**WHAT IS NEEDED:** From the line that contains "[33,63,81,78] DTR -> [128,46,178,67] DtR" through the line that contains "[418,360,427,368] II -> [429,521,446,536] N", output every line of the listing below exactly and leave out all the rest.
-- DATA follows --
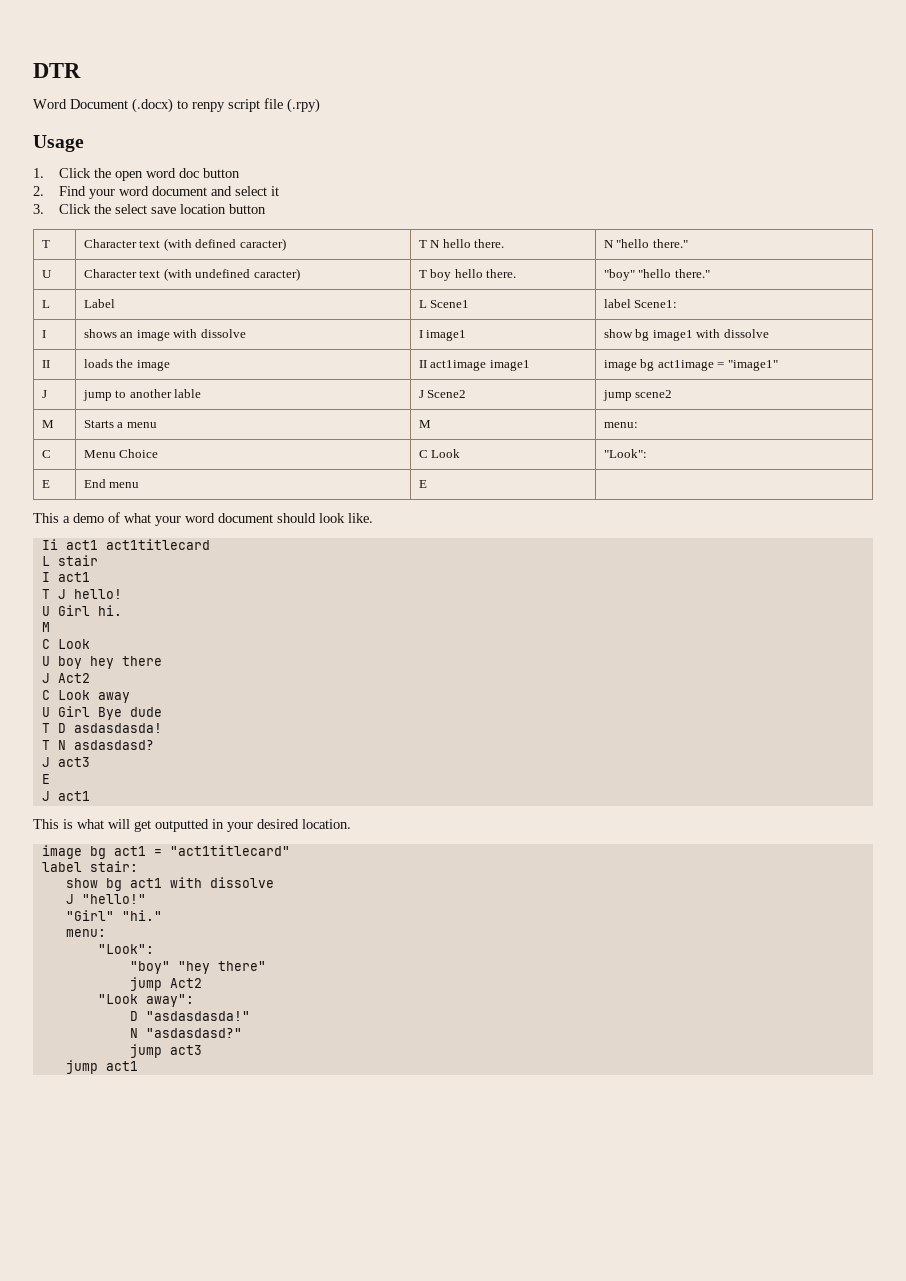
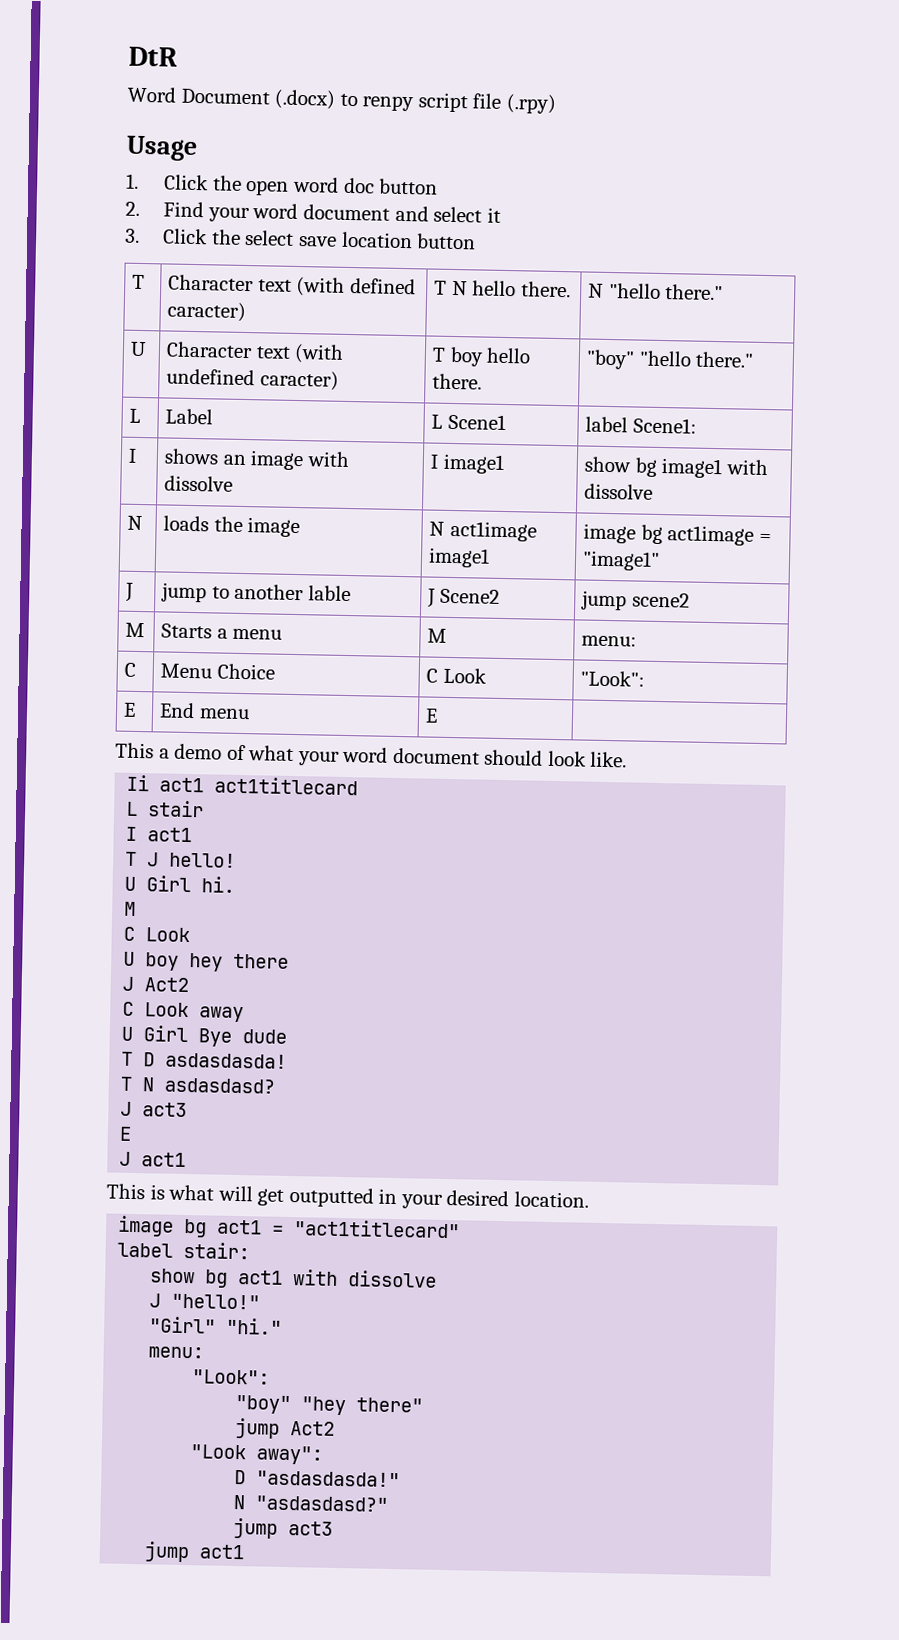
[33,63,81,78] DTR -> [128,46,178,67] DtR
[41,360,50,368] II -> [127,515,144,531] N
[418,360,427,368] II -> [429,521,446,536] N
-- DATA concluded --
-- DATA follows --
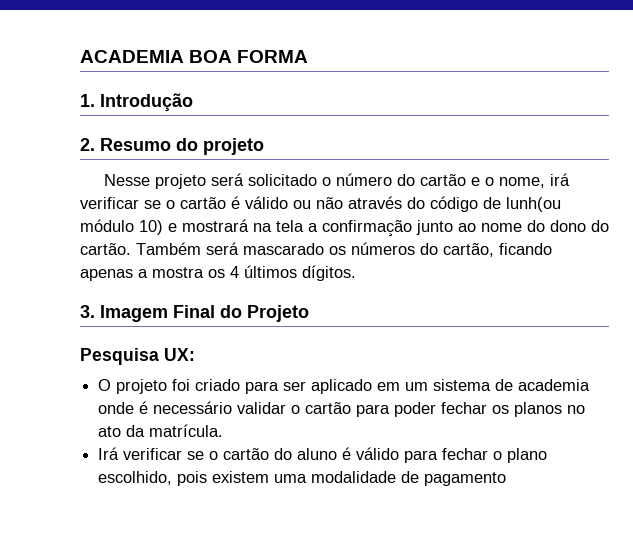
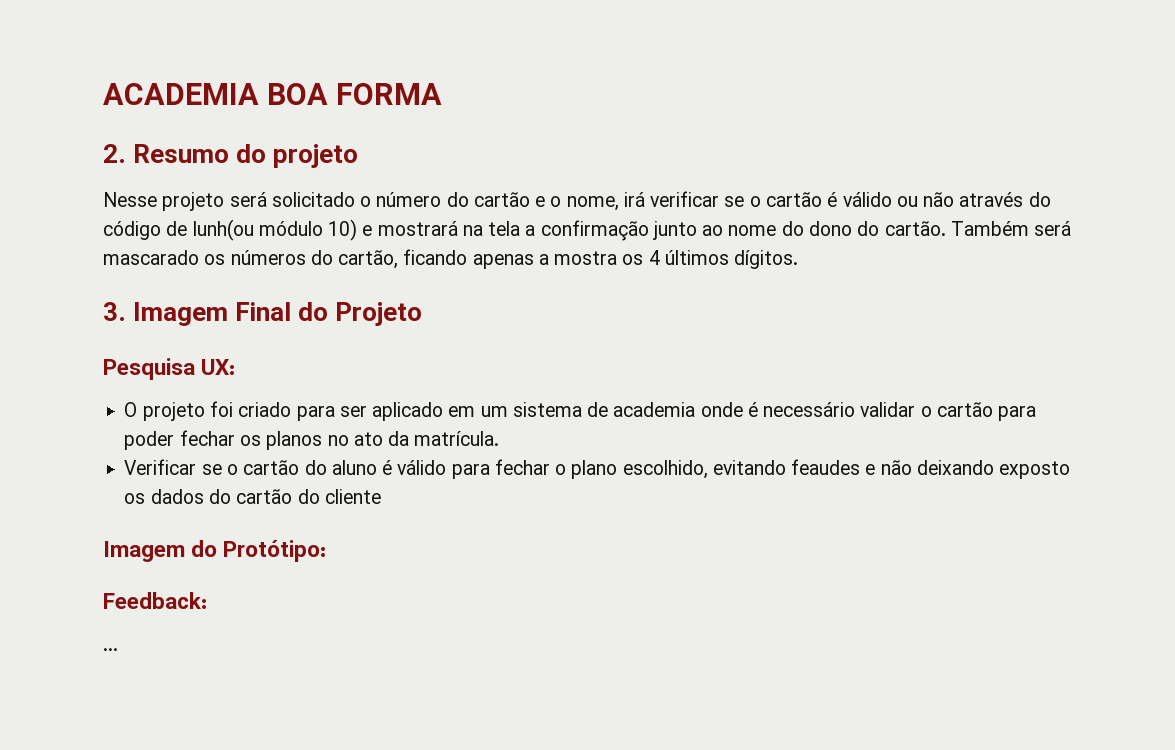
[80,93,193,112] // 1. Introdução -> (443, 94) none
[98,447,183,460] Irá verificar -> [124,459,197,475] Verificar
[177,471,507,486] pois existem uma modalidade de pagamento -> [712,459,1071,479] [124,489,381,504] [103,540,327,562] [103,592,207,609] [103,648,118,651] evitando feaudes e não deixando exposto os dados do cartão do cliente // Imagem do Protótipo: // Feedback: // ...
-- DATA concluded --
**ANSWER BELOW:**
[33,63,81,78] DTR -> [128,46,178,67] DtR
[41,360,50,368] II -> [127,515,144,531] N
[418,360,427,368] II -> [429,521,446,536] N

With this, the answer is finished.